%%
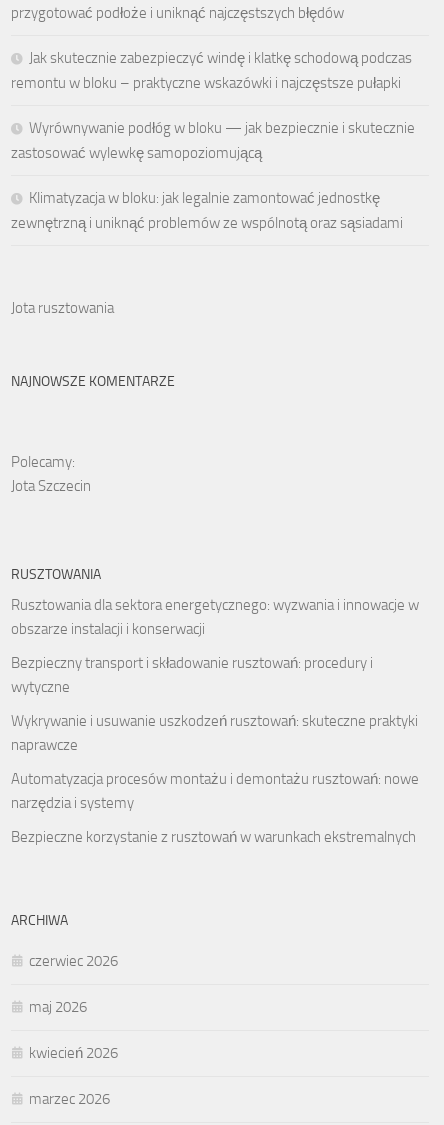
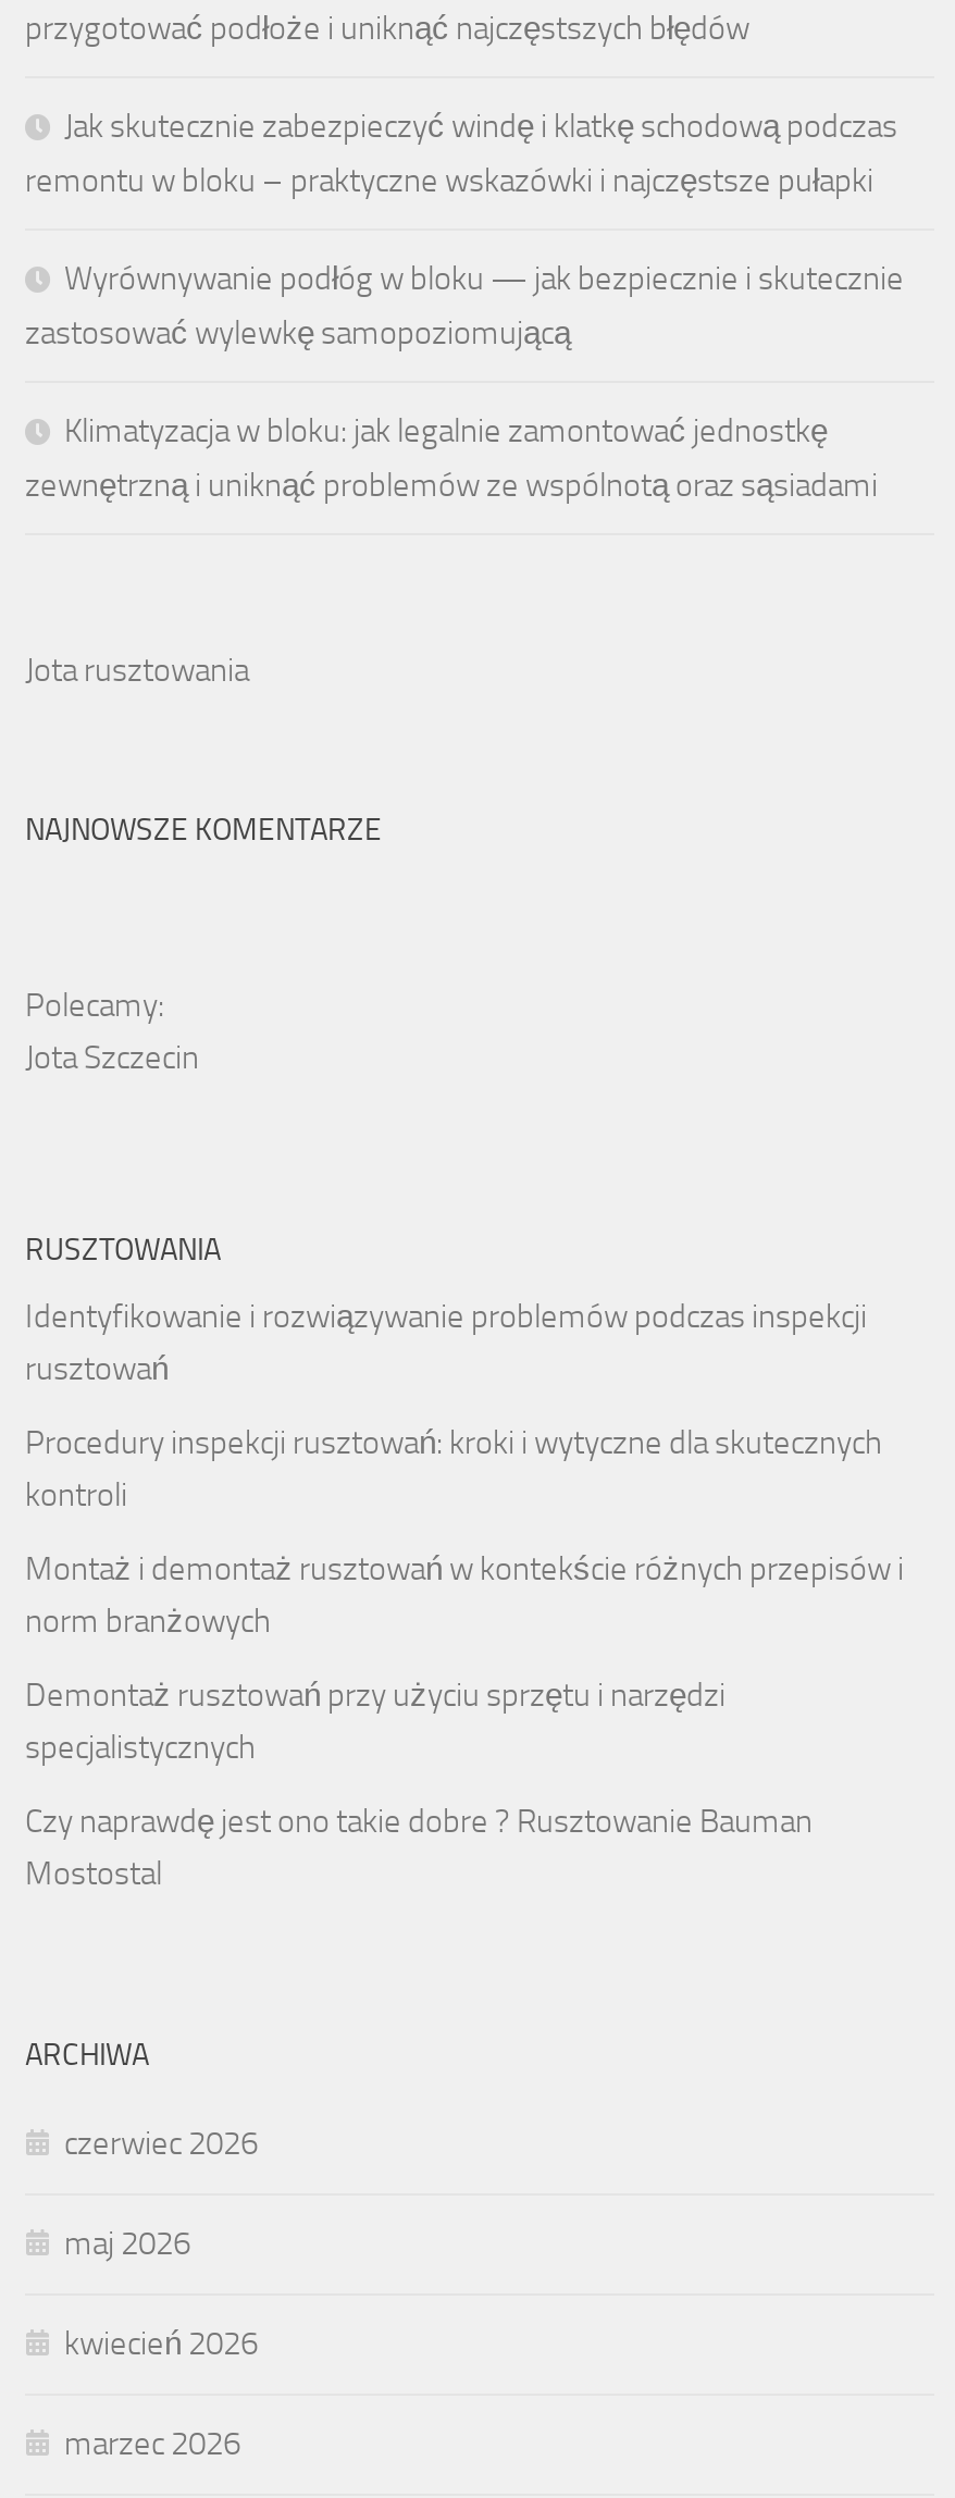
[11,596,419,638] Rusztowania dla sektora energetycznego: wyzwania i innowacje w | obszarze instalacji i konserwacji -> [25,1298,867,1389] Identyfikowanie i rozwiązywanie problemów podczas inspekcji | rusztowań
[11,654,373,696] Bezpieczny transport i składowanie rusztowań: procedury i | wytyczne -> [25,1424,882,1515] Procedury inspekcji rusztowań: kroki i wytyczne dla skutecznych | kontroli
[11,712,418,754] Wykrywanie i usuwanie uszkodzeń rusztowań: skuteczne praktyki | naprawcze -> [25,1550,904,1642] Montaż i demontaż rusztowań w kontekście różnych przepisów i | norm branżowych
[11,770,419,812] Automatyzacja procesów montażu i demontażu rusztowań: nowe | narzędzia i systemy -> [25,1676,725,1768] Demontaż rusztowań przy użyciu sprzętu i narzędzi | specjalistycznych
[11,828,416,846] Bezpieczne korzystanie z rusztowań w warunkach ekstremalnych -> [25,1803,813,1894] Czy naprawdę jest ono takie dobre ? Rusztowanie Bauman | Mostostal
%%
▸ **DIRECTIONS**
What you return must match the records letter for letter, except that the pictures stay out.

▸ **ANSWER**
[11,596,419,638] Rusztowania dla sektora energetycznego: wyzwania i innowacje w | obszarze instalacji i konserwacji -> [25,1298,867,1389] Identyfikowanie i rozwiązywanie problemów podczas inspekcji | rusztowań
[11,654,373,696] Bezpieczny transport i składowanie rusztowań: procedury i | wytyczne -> [25,1424,882,1515] Procedury inspekcji rusztowań: kroki i wytyczne dla skutecznych | kontroli
[11,712,418,754] Wykrywanie i usuwanie uszkodzeń rusztowań: skuteczne praktyki | naprawcze -> [25,1550,904,1642] Montaż i demontaż rusztowań w kontekście różnych przepisów i | norm branżowych
[11,770,419,812] Automatyzacja procesów montażu i demontażu rusztowań: nowe | narzędzia i systemy -> [25,1676,725,1768] Demontaż rusztowań przy użyciu sprzętu i narzędzi | specjalistycznych
[11,828,416,846] Bezpieczne korzystanie z rusztowań w warunkach ekstremalnych -> [25,1803,813,1894] Czy naprawdę jest ono takie dobre ? Rusztowanie Bauman | Mostostal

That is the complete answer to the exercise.